An hour later, shopping commissions having been executed, they clanked majestically homeward. The journey was completed without further mishap, though a frisky calf, encountered by the way, almost wrecked its own prospects of ever becoming veal by an untimely indulgence in the game of "Come to Mother, or Last Across the Road,"—that was how Mr. Mablethorpe described it,—gambolling unexpectedly under the very bows of Boanerges in response to the ill-judged appeal of an anxious parent on the opposite side of the highway.

Presently the long red wall, with its polite notice to motorists, came into view on their left, and the car slowed down. Philip realised with pleasure that this was his destination.

"Did you put up that notice, sir?" he enquired.

"I put it up," replied Mr. Mablethorpe, "but my daughter composed it. She makes rather a special feature of the common courtesies of life. Mind your elbow against that gatepost."

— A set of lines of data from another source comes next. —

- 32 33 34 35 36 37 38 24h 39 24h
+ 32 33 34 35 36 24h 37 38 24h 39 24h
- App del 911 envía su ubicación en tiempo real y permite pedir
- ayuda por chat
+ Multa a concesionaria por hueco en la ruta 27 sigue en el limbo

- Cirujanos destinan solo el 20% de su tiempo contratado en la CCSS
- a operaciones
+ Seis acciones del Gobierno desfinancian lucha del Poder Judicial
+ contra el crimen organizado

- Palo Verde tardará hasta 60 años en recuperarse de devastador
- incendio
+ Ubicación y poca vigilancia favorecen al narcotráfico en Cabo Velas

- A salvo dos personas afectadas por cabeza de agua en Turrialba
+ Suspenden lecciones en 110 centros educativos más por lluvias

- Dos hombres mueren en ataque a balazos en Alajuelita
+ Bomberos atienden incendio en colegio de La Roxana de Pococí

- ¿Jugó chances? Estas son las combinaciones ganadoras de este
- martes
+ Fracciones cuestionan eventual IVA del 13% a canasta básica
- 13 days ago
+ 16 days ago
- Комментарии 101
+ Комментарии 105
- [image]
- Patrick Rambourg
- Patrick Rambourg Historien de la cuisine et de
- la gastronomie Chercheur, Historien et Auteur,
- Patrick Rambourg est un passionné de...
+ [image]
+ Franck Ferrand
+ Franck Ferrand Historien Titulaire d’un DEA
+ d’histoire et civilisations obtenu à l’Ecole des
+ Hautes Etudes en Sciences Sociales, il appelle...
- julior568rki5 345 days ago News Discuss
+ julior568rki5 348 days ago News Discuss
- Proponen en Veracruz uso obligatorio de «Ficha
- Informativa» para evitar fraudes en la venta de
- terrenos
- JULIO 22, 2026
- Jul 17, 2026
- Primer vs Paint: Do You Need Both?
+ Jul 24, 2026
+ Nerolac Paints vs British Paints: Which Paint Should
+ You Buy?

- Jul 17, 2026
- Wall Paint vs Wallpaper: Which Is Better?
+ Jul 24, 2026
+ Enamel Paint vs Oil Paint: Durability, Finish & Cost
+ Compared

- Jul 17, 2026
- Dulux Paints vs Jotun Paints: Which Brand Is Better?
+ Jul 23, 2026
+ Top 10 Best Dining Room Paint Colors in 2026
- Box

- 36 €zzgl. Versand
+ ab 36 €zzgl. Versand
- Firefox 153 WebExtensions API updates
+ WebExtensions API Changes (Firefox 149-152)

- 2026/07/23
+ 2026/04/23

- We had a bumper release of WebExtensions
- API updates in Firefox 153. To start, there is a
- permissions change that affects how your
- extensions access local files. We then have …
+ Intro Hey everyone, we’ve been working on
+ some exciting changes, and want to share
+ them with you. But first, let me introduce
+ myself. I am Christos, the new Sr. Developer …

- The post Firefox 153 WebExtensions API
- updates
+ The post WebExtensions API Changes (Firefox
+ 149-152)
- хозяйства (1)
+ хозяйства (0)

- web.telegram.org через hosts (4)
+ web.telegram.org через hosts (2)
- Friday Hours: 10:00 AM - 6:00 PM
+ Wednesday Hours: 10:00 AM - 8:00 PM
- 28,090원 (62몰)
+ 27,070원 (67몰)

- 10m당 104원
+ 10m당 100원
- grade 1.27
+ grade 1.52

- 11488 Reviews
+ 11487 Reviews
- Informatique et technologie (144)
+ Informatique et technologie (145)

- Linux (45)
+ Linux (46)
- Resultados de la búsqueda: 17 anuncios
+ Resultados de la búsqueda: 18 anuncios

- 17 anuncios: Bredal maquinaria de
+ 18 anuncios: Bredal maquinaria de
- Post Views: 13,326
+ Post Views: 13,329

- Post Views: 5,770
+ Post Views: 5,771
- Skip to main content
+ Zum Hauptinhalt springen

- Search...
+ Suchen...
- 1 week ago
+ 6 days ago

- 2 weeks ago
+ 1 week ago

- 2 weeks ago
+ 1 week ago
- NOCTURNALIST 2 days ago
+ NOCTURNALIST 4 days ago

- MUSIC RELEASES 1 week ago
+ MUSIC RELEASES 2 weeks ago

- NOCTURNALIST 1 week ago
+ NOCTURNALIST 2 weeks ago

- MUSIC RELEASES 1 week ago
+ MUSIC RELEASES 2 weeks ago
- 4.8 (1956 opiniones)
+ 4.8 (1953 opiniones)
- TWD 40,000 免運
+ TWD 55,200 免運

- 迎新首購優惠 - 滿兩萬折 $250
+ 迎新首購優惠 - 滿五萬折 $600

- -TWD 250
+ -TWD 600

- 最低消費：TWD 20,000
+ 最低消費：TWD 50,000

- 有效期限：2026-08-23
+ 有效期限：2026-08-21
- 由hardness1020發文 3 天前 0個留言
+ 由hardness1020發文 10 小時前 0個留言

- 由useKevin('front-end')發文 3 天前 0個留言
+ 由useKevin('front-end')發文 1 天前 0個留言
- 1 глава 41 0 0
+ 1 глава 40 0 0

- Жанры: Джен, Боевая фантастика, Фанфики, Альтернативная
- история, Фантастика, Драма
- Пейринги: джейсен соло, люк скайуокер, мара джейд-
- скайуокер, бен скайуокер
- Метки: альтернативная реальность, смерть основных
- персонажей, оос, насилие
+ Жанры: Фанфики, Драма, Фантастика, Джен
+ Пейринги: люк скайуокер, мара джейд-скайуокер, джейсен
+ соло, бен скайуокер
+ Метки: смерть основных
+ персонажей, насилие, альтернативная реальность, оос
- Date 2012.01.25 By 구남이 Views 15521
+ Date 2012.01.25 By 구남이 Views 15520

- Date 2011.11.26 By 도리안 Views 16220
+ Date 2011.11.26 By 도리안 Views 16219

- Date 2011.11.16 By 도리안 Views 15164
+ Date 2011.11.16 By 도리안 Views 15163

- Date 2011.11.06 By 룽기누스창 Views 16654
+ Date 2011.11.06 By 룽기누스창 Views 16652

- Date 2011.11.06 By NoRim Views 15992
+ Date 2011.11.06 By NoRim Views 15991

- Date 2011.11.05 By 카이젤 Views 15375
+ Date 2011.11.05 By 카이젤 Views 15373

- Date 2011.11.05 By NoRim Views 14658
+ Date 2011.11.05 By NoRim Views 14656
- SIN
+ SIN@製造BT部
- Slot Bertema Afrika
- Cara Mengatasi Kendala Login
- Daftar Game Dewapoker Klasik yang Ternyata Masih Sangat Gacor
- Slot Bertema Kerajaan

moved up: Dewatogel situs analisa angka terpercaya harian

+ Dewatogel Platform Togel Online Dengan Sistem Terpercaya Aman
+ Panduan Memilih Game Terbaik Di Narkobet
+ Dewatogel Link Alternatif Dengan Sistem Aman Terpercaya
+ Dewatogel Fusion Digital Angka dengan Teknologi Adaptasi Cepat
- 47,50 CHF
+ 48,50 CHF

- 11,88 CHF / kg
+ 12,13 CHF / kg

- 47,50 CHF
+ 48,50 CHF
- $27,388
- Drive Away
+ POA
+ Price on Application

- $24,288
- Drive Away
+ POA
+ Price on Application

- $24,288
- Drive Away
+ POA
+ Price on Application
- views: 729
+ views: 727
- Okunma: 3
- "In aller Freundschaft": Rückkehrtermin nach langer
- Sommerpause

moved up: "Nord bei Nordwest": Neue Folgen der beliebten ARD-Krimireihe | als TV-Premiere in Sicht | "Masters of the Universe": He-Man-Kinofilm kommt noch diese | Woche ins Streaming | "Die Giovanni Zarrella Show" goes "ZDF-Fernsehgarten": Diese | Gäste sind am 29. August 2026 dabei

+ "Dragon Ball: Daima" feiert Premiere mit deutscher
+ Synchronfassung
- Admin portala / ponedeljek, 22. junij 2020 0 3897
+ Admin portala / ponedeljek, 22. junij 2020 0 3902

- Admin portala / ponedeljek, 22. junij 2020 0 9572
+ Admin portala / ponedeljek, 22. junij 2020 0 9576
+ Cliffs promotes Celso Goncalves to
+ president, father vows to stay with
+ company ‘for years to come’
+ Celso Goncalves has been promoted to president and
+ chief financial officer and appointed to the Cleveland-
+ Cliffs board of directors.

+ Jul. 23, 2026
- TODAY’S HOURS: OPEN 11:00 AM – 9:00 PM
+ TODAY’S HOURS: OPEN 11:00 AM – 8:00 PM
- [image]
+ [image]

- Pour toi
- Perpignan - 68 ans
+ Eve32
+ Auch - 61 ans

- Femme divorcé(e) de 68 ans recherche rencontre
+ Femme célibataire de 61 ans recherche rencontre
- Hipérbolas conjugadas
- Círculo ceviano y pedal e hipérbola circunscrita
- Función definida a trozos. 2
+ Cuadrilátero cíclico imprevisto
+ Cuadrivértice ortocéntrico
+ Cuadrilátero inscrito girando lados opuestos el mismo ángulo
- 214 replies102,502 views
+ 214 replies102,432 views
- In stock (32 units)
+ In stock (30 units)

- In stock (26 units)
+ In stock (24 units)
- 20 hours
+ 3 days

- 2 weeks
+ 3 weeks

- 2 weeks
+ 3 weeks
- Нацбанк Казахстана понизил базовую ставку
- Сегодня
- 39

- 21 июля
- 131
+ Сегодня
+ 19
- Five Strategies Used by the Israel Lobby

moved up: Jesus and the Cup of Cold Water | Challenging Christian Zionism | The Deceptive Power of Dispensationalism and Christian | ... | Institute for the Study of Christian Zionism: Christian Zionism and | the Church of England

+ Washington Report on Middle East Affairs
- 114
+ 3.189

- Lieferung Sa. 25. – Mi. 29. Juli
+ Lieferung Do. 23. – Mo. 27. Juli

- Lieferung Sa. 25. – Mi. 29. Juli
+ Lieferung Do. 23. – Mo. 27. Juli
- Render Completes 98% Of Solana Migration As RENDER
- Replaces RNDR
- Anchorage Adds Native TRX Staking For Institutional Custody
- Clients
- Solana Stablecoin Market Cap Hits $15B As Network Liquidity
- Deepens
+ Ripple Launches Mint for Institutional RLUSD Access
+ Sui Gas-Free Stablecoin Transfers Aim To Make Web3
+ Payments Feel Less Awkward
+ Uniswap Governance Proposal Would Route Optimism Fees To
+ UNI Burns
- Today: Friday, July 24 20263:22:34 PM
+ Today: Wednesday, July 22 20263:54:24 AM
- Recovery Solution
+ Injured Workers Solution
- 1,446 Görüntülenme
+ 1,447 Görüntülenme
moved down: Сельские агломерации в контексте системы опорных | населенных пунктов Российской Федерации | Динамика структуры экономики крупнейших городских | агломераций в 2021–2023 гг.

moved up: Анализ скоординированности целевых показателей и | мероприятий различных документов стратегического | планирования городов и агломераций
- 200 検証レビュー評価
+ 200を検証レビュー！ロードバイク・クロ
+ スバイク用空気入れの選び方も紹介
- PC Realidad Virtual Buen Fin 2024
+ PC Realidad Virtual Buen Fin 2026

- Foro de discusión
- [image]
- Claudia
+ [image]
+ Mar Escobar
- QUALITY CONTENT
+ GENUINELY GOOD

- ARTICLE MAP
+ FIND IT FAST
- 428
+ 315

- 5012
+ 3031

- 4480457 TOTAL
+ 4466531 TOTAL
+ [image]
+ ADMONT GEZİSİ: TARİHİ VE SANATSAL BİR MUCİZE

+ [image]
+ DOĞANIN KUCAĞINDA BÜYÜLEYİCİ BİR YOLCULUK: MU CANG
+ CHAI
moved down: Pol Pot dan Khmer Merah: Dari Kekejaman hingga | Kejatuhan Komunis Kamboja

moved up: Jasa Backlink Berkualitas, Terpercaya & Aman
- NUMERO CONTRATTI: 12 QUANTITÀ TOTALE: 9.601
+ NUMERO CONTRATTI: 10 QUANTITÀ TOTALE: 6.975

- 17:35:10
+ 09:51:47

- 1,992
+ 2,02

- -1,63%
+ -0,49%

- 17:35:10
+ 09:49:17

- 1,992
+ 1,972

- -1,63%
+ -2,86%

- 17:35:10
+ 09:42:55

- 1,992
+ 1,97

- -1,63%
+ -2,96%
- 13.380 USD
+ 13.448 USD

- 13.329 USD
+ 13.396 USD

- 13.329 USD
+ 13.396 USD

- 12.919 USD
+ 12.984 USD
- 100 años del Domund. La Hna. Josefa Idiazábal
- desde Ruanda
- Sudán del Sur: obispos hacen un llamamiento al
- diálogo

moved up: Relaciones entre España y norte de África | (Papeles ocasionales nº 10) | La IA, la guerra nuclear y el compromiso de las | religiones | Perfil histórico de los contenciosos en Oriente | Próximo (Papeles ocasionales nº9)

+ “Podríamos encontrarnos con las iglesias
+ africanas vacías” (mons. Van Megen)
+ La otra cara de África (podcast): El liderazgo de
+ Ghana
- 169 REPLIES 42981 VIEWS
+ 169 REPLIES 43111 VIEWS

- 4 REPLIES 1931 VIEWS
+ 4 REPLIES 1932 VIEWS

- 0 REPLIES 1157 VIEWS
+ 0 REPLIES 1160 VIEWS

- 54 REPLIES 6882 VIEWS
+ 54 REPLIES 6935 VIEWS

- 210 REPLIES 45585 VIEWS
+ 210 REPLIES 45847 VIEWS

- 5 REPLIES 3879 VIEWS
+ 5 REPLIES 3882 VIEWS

Two minutes later Philip found himself being presented to a languid but still pretty lady, who assured him, in a speech which appeared in some curious way to be addressed to Mr. Mablethorpe rather than himself, that she was charmed to meet him, in spite of a headache, and that she had no doubt that fresh servants would ultimately be forthcoming to take the places of those whose resignations the introduction of an unexpected boy into a hitherto tranquil household would naturally precipitate. Adding a mournful postscript to the effect that Philip would doubtless have made an admirable secretary for her husband, but for the fact that his uncle would inevitably insist upon his speedy return to Holly Lodge, Mrs. Mablethorpe, with a look of patient endurance upon her delicate features, faded away upstairs, to bedew herself with eau-de-Cologne and partake of luncheon in bed.

"Friends," observed Mr. Mablethorpe solemnly as his wife disappeared, "are requested to accept this (the only) intimation and invitation. Now, Philip, come and be introduced to my daughter."

The three spent a perfectly happy afternoon together. Miss Dumpling treated "the new inmate," as Mr. Mablethorpe called Philip, with marked favour, introducing him seriatim to three cows, named respectively Boo, Moo, and Coo; a family of lop-eared rabbits; and an aged gramophone suffering from bronchial weakness.

Towards tea-time Mr. Mablethorpe, who knew his wife almost as well as he loved her, penetrated to the invalid's bedroom, and there apologised in the most handsome manner for several crimes which he had not committed. Mrs. Mablethorpe, having delivered herself of a brief homily upon the whole duty of a husband entrusted with the care of a delicate wife, now felt sufficiently recovered to come downstairs and partake of a tea of encouraging dimensions.

Philip surveyed her curiously. His feminine horizon was enlarging itself.

"Julius, dear," observed Mrs. Mablethorpe presently, "I know, of course, that it is perfectly useless to say anything to you about Baby's upbringing,—the child is ruined for life by this time,—but I must protest, however feebly, against your feeding her with that sweet and sticky cake. We shall have her running in and out of the dentist's every five minutes in a year or two."